The new commanders will run the day-to-day firefighting operations, resolving confusion among career lieutenants and volunteer district chiefs who show up at a fire scene and can't determine who is in charge, Assistant Fire Chief Mike Puterbaugh said.

The new positions were recommended in a report ordered by First Selectman Jim Lash after a December 2003 fire in which five firefighters were injured, three of them seriously, when they were forced to jump from a fourth-story window of a burning house while searching for two missing children.

"This is an overdue change and a move in the right direction for the town and the department," said Puterbaugh, who broke both his legs in that fall. "This will not diminish the role of the volunteers in the town but puts a clear chain of command in place for fire scenes."

The four new deputy chiefs are Lts. Bob Kick and Tom Nixon, and firefighters Keith Millette and Brian Koczak, Puterbaugh said.

Fire Chief Sandy Anderson, and the department's two assistant fire chiefs, Puterbaugh and Joseph Benoit, will remain the department's highest-ranking officials.

Anderson and the new deputy chiefs could not be reached for comment yesterday.

In the February 2004 repor t, a panel of three fire chiefs from other towns concluded that insufficient supervision and an ambiguous chain of command hindered the department's response to the Davis Avenue fire.

The panel recommended creating the new deputy chief positions so someone with authority over lieutenants, volunteer district chiefs and officers, and other paid firefighters would be at all fires.

The chiefs will earn $88,496 a year, Puterbaugh said.

To avoid any appearance of favoritism, the four chiefs will be reassigned to new firefighting teams, so they will not be in command of their longtime squad-mates, Puterbaugh said.

"It's a lot cleaner to go to a new shift without any old relationships or baggage with you," Puterbaugh said. "It removes some of the mud from the waters and allows everyone a fresh start."

Cos Cob Volunteer Fire Department Chief Thomas Anderson, co-chairman of the Greenwich Volunteer Fire Chief's Association, said that volunteer chiefs have not been told whether they will be subordinate to the deputy chiefs.

Currently, the Town Charter places volunteer district chiefs as second in command only to the chief of the department.

"The charter says we report to the chief and not even to the deputy chief," Anderson said. "We're waiting for them to tell us how this impacts us."

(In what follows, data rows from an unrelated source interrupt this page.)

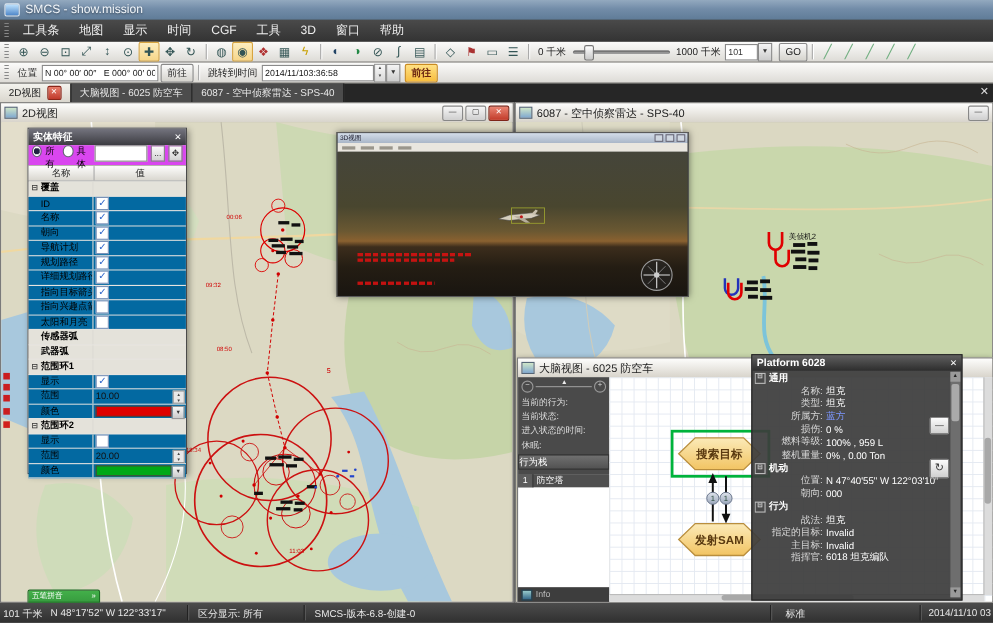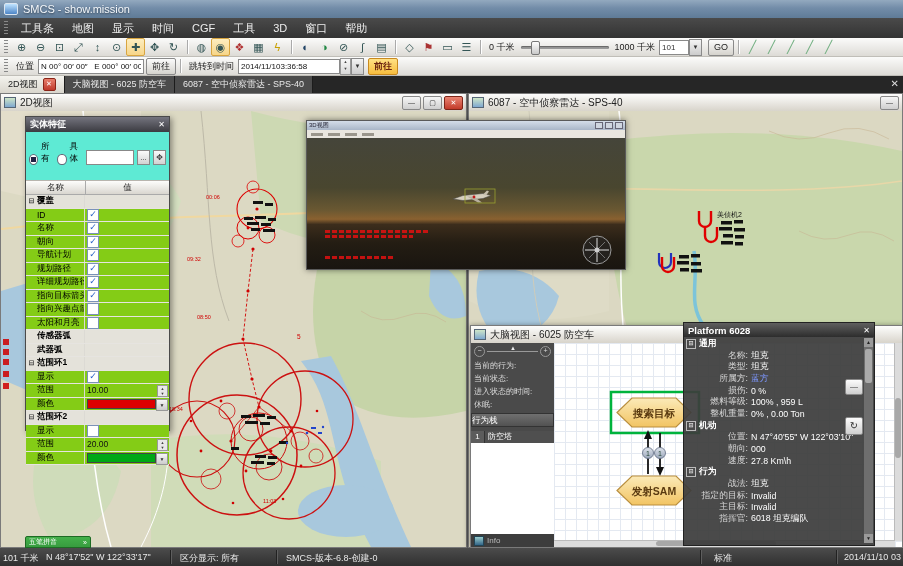--- a/index.html
+++ b/index.html
@@ -65,30 +65,30 @@
   .w3d-mi{width:12px;height:3px;background:#9a968c}
   .w3d-canvas{position:absolute;left:0;top:17px;right:0;bottom:0;
      background:linear-gradient(180deg,#45453a 0%,#49462f 38%,#6a5832 55%,#8a6130 62%,#3c2d1c 66%,#241d13 80%,#191510 100%)}
   .rtext{position:absolute;height:3px;background:repeating-linear-gradient(90deg,#e01010 0 5px,transparent 5px 7px);opacity:.85}
   
   .epanel{position:absolute;left:25px;top:23px;width:145px;height:315px;background:#f4f3f0;border:1px solid #4a4a4a;
           z-index:9;box-shadow:2px 2px 6px rgba(0,0,0,.4);box-sizing:border-box;font-size:8.5px}
   .ep-title{height:15px;background:linear-gradient(#74747e,#3b3b41);color:#fff;display:flex;align-items:center;
             padding:0 4px;font-weight:bold;font-size:9px}
   .ep-x{margin-left:auto;font-size:8px}
-  .ep-controls{height:18px;background:#5eead4;display:flex;align-items:flex-end;padding:15px 3px;gap:3px;border-bottom:1px solid #b8b5ae}
+  .ep-controls{height:18px;background:#d946ef;display:flex;align-items:flex-start;padding:0 3px;gap:3px;border-bottom:1px solid #b8b5ae}
   .radio{width:9px;height:9px;border:1px solid #667;border-radius:50%;background:#fff}
   .radio.sel{background:radial-gradient(circle at 50% 50%,#224 0 3px,#fff 3px)}
   .ep-input{width:42px;height:11px;background:#fff;border:1px solid #888;font-size:8px}
   .ep-mini{width:14px;height:13px;background:linear-gradient(#fafafa,#d2d2d2);border:1px solid #888;font-size:8px;
            display:flex;align-items:center;justify-content:center;color:#333}
   .ep-header{height:13px;display:flex;background:linear-gradient(#fdfdfc,#d9d6cf);border-bottom:1px solid #aaa;font-size:8.5px;color:#222}
   .eh1{width:59px;border-right:1px solid #aaa;text-align:center;line-height:13px}
   .eh2{flex:1;text-align:center;line-height:13px}
-  .erow{height:12.5px;display:flex;align-items:center;border-bottom:1px solid #e6e4e0;background:#84cc16}
+  .erow{height:12.5px;display:flex;align-items:center;border-bottom:1px solid #e6e4e0;background:#0369a1}
   .erow.group{background:#e4e2da;font-weight:bold}
   .eg{width:11px;text-align:center;font-size:7px;color:#333;flex:none}
   .en{width:47px;white-space:nowrap;overflow:hidden;flex:none}
   .ev{flex:1;border-left:1px solid #dcdad4;height:100%;display:flex;align-items:center;padding-left:2px;position:relative;min-width:0}
   .cbx{width:10px;height:10px;border:1px solid #7a92b8;background:#fff;font-size:9px;line-height:9px;text-align:center;color:#2b62c8}
   .num{font-size:8.5px;color:#111}
   .spin{position:absolute;right:1px;top:1px;width:9px;height:10px;display:flex;flex-direction:column;
         border:1px solid #999;background:#e8e8e8}
   .spin .sa{flex:1;font-size:4px;line-height:5px;text-align:center;color:#444}
   .swatch{flex:1;height:8px;border:1px solid #444;margin-right:13px}
@@ -766,24 +766,20 @@
           <span class="pgname">机动</span>
         </div>
         <div class="pfield">
           <span class="pfl">位置:</span>
           <span class="pfv">N 47°40'55" W 122°03'10"</span>
         </div>
         <div class="pfield">
           <span class="pfl">朝向:</span>
           <span class="pfv">000</span>
         </div>
-        <div class="pfield">
-          <span class="pfl">速度:</span>
-          <span class="pfv">27.8 Km\h</span>
-        </div>
         <div class="pgroup">
           <span class="pexp">⊟</span>
           <span class="pgname">行为</span>
         </div>
         <div class="pfield">
           <span class="pfl">战法:</span>
           <span class="pfv">坦克</span>
         </div>
         <div class="pfield">
           <span class="pfl">指定的目标:</span>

Currently, there are four career lieutenants with equal authority who can direct firefighting operations on each 24-hour shift, according to fire officials.

The first lieutenant to arrive on a fire scene takes command, unless a higher ranking officer, such as a deputy chief, intervenes.

One deputy chief will work on each 24-hour shift, and respond to fire calls to direct the response of personnel, but also oversee a variety of other management tasks such as special projects and training exercises, Puterbaugh said.

Lt. John Novak, president of Greenwich Firefighters Association Local 1042, said the addition of the chiefs was an improvement.

Novak said the union would next like to see lieutenants put on every engine each shift, with four firefighters on each engine.

"This is a move in the right direction for the department to resolve the chain of command," Novak said.